Hard Disk Mobile Rack
【Hard Disk Mobile Rack】
ラック内部
【ラック内部】

 さて、話を次に移そう。これまた、ボクのような商売をしていると、複数の環境を試さなきゃいけないことがある。PC-98シリーズなら固定ディスク起動メニューで別のパーティションから起動できるため、簡単に環境を切り換えられるんだけど、AT互換機は市販のユーティリティを利用しなければ、環境の切り換えは難しい。

Prolinea5133に取り付け
【Prolinea5133に装着】

 そこで利用するのがいわゆるハードディスクのリムーバブルユニットだ。3.5インチのハードディスクを専用のユニットに収め、ベイにはユニットの受けになる部分を内蔵しておく。あとは、内部ユニットを着脱するだけで環境の切り換えができるという代物だ。

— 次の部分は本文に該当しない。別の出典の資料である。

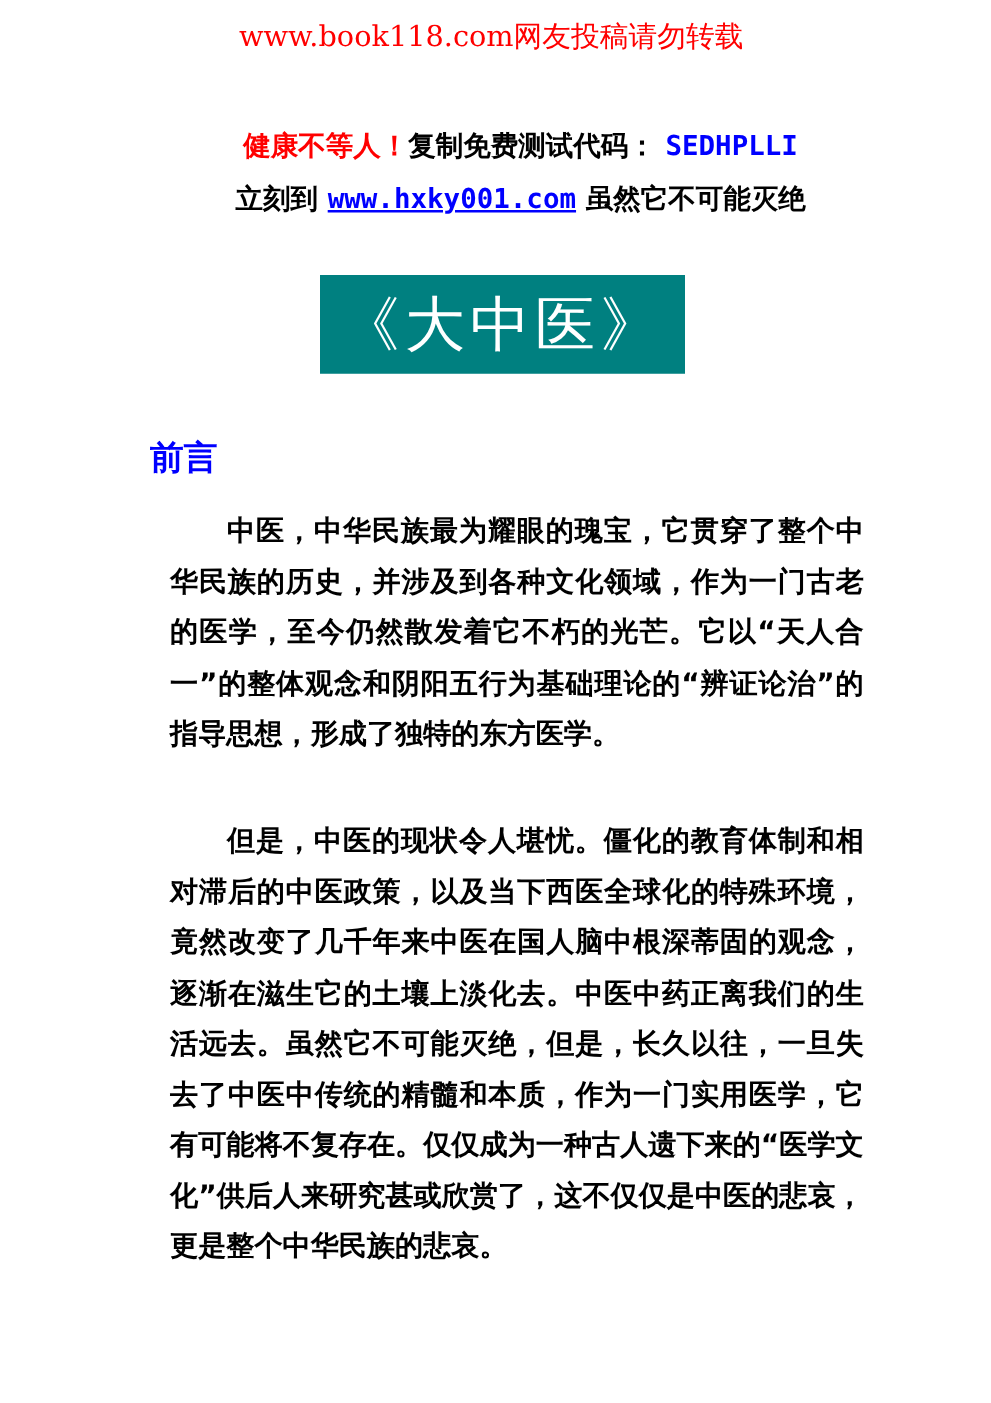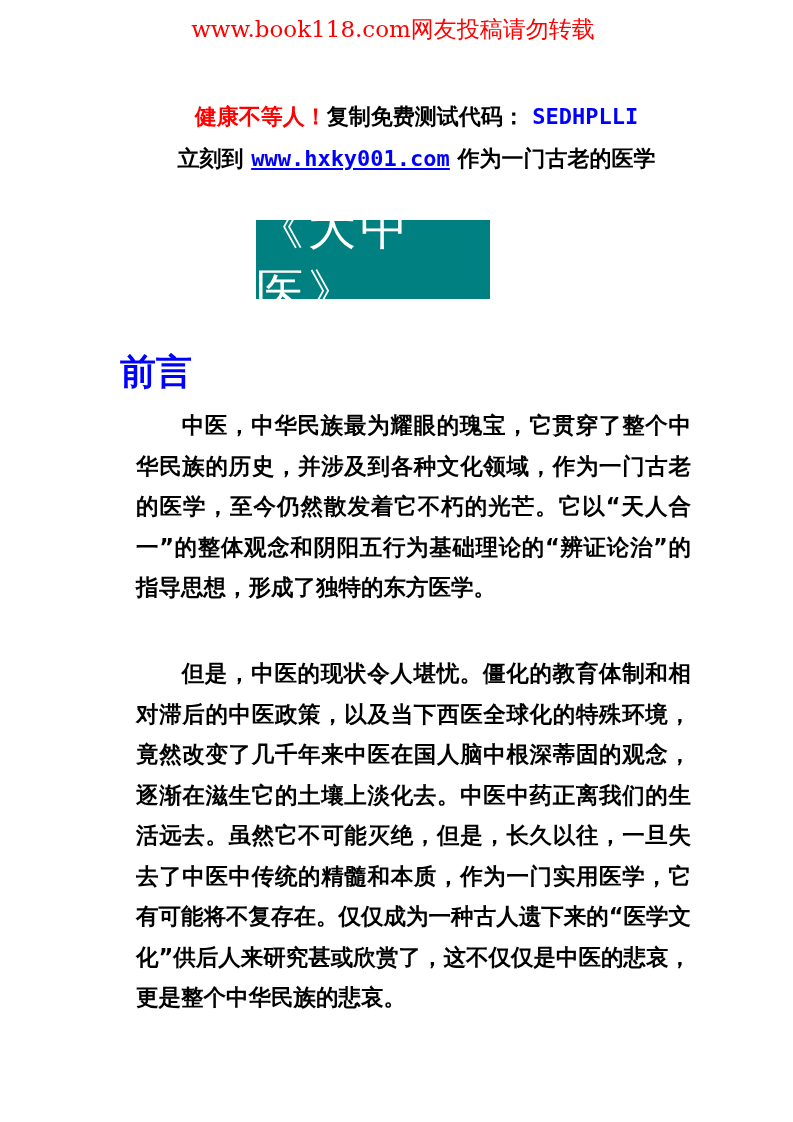--- a/index.html
+++ b/index.html
@@ -17,30 +17,30 @@
     .promo-1 { top: 102px; }
     .promo-2 { top: 144px; }
     .red { color: #ff0000; }
     .blue-code { color: #0000ff; font-family: "DejaVu Sans Mono", "Liberation Mono", monospace; }
     .link {
       color: #0000ff; text-decoration: underline;
       font-family: "DejaVu Sans Mono", "Liberation Mono", monospace;
       font-weight: bold;
     }
     .title-box {
-      position: absolute; left: 256px; top: 220px; width: 234px; height: 79px;
+      position: absolute; left: 256px; top: 220px; width: 292px; height: 79px;
       background: #008080; color: #ffffff;
       display: flex; align-items: center; justify-content: center;
       font-family: "DejaVu Serif", "Liberation Serif", serif;
       font-size: 48px; letter-spacing: 4px;
     }
     .section-heading {
       position: absolute; left: 120px; top: 348px;
       color: #0000ff; font-family: "DejaVu Sans", "Liberation Sans", sans-serif;
-      font-size: 36px; font-weight: bold;
+      font-size: 27px; font-weight: bold;
     }
     .para {
       position: absolute; left: 120px; width: 555px;
       font-family: "DejaVu Sans", "Liberation Sans", sans-serif;
       font-size: 22.5px; font-weight: bold; color: #000;
       line-height: 40.5px; text-align: justify; margin: 16px;
     }
     .para-1 { top: 389px; }
     .para-2 { top: 637px; }
     .indent { display: inline-block; width: 45px; }
@@ -51,21 +51,21 @@
 <div class="watermark">www.book118.com网友投稿请勿转载</div>
 
 <div class="promo promo-1">
   <span class="red">健康不等人！</span><span>复制免费测试代码：</span>
   <span class="blue-code">SEDHPLLI</span>
 </div>
 
 <div class="promo promo-2">
   <span>立刻到</span>
   <a class="link">www.hxky001.com</a>
-  <span>作为一门古老的医学</span>
+  <span>虽然它不可能灭绝</span>
 </div>
 
 <div class="title-box">
   <span>《大中医》</span>
 </div>
 
 <div class="section-heading">前言</div>
 
 <p class="para para-1"><span class="indent"></span><span>中医，中华民族最为耀眼的瑰宝，它贯穿了整个中华民族的历史，并涉及到各种文化领域，作为一门古老的医学，至今仍然散发着它不朽的光芒。它以“天人合一”的整体观念和阴阳五行为基础理论的“辨证论治”的指导思想，形成了独特的东方医学。</span></p>
 

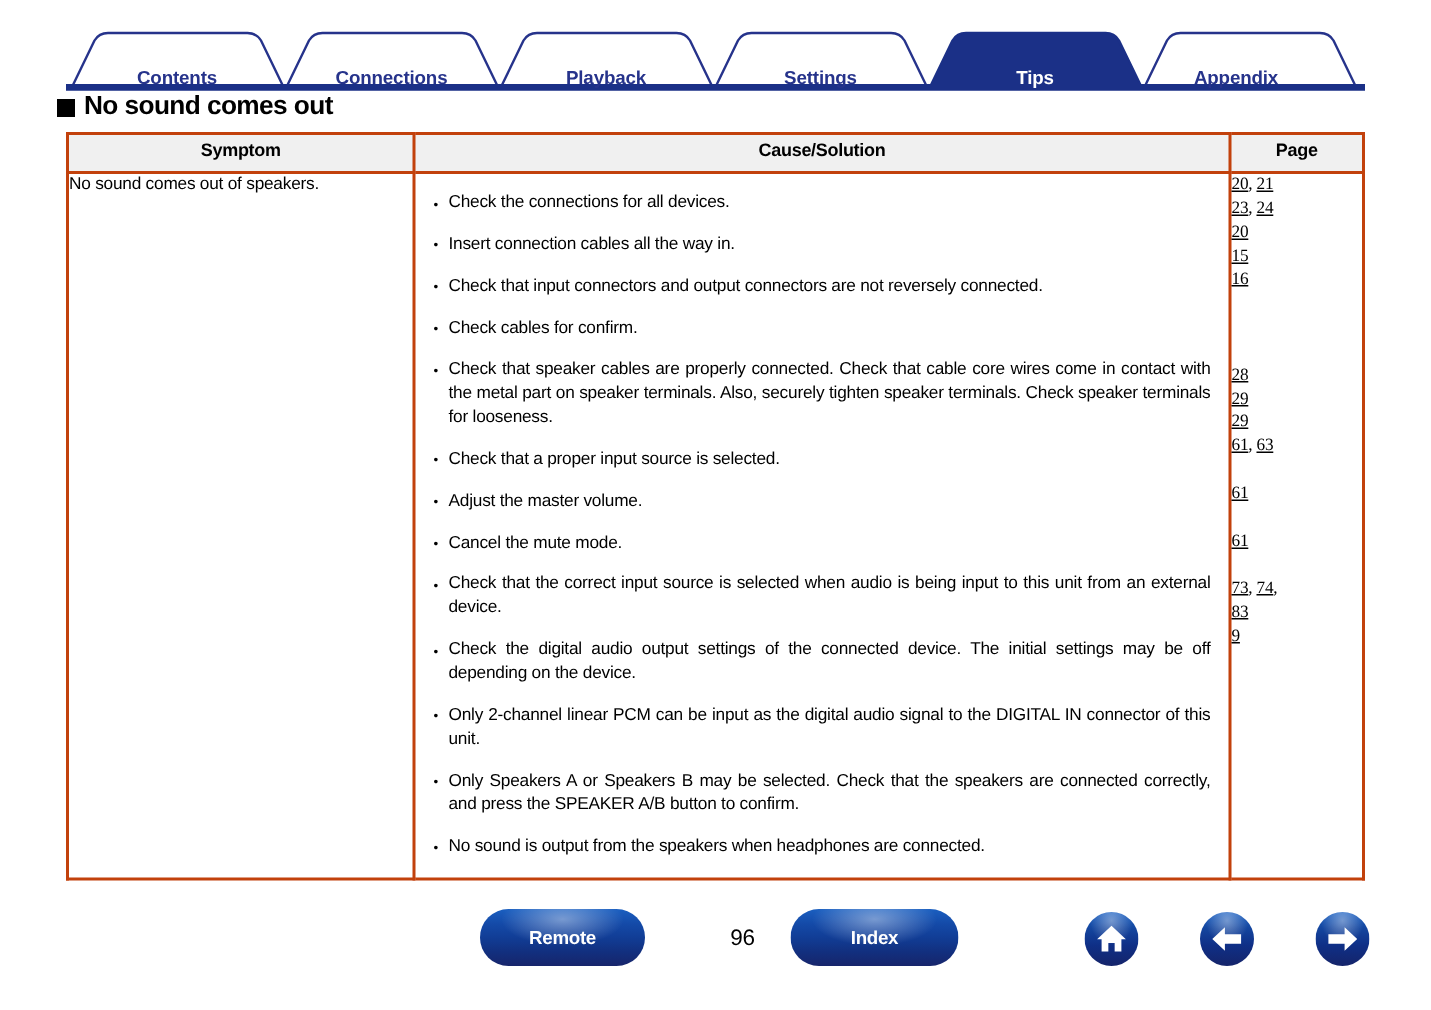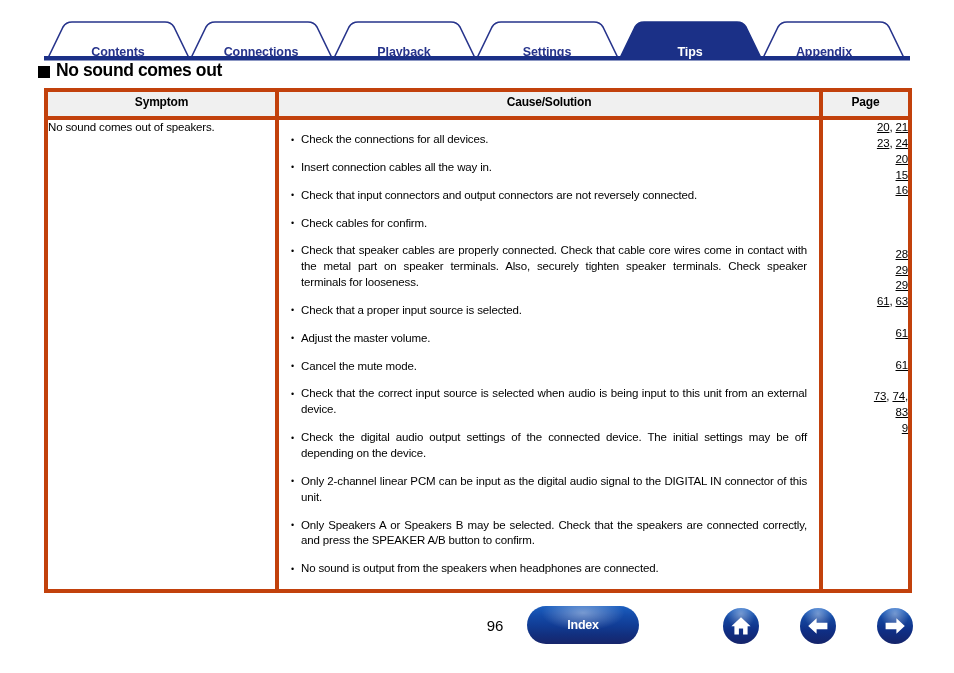--- a/index.html
+++ b/index.html
@@ -68,21 +68,21 @@
   
   #table {
     position: absolute;
     left: 44px;
     top: 88px;
     width: 866px;
     border-collapse: collapse;
     table-layout: fixed;
   }
   #table th, #table td {
-    border: 4px solid #c2410c;
+    border: 2px solid #c2410c;
     vertical-align: top;
     padding: 0;
   }
   #table thead th {
     background: #f0f0f0;
     text-align: center;
     font-size: 12px;
     font-weight: bold;
     letter-spacing: -0.2px;
     padding: 3px 0 4px 0;
@@ -97,21 +97,22 @@
     font-size: 11.5px;
     padding: 6px 4px 4px 5px;
     line-height: 1.38;
     letter-spacing: -0.15px;
   }
   td.cause-cell {
     padding: 5px 6px 5px 7px;
   }
   td.page-cell {
     padding: 5px 4px 5px 4px;
-    text-align: right;
+    text-align: left;
+    font-family: Liberation Serif, serif;
   }
 
   ul.bullets {
     list-style: none;
     margin: 0;
     padding: 0;
   }
   ul.bullets li {
     position: relative;
     padding-left: 10px;
@@ -297,20 +298,23 @@
             <span class="pl"><span class="pnum">73</span>, <span class="pnum">74</span>,</span>
             <span class="pl"><span class="pnum">83</span></span>
             <span class="pl"><span class="pnum">9</span></span>
           </div>
       </td>
     </tr>
   </tbody>
 </table>
 
 <div id="footer">
+  <div class="pill" id="pg-remote">
+    <span>Remote</span>
+  </div>
 
   <div id="pagenum">96</div>
 
   <div class="pill" id="pg-index">
     <span>Index</span>
   </div>
 
   <div class="circle-btn" id="cb-home">
     <svg width="22" height="20" viewBox="0 0 22 20">
       <path d="M11 1.2 L20.6 10.2 L17.6 10.2 L17.6 18.4 L13.1 18.4 L13.1 12.6 L8.9 12.6 L8.9 18.4 L4.4 18.4 L4.4 10.2 L1.4 10.2 Z" fill="#ffffff"></path>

 ところが、このリムーバブルユニットには思わぬ落し穴がある。市販のユニットには当然のことながら互換性がなく、同じメーカーでも内部ユニットに互換性が保たれていないことがあるのだ。現に、DOS/V PowerReport編集部では、利用していたリムーバブルユニットの内部ユニットのみを買い足そうとしたところ、すでにモデルチェンジしており、同じタイプは入手不可能となっていたことがある。最初にベイの数だけ買っておけばいいという説もあるんだけど、ベイの数以上に環境が必要なことも考えられるわけで、根本的な解決にはならない。

キー部分
【キー部分】

 何かいい対策はないかと調べてみたところ、なかなか良さそうなリムーバブルユニットを見つけることができた。この製品はグロリアシステムズが販売しているもので、もう何年も内部ユニットの型を変えていないのが特徴だ。グロリアシステムと言えば、AT互換機ショップの老舗であるとともに豊富なケースを取り揃えていることでも知られている。

 ボクはテストマシンとして使っているCOMPAQProlinea 5133に装着するためにこの製品を購入し、内部ユニットもすで3つ揃えている。

 使い勝手はなかなか良好で、カギを差してひねると、把っ手の部分(というより、ユニットの前面のほとんど)が飛び出す構造になっている。あとは把っ手を手前に引っ張るだけだ。内部ユニットのフタの取り外しがちょっと面倒なんだけど、とにかく型が変わらない安心感は大きい。

 価格はベイ側と内部ユニットがひとつになった基本セットが4000円、増設用の内部ユニットが2500円となっている。SCSI用とIDEが用意されているので、購入するときには間違えないようにしよう。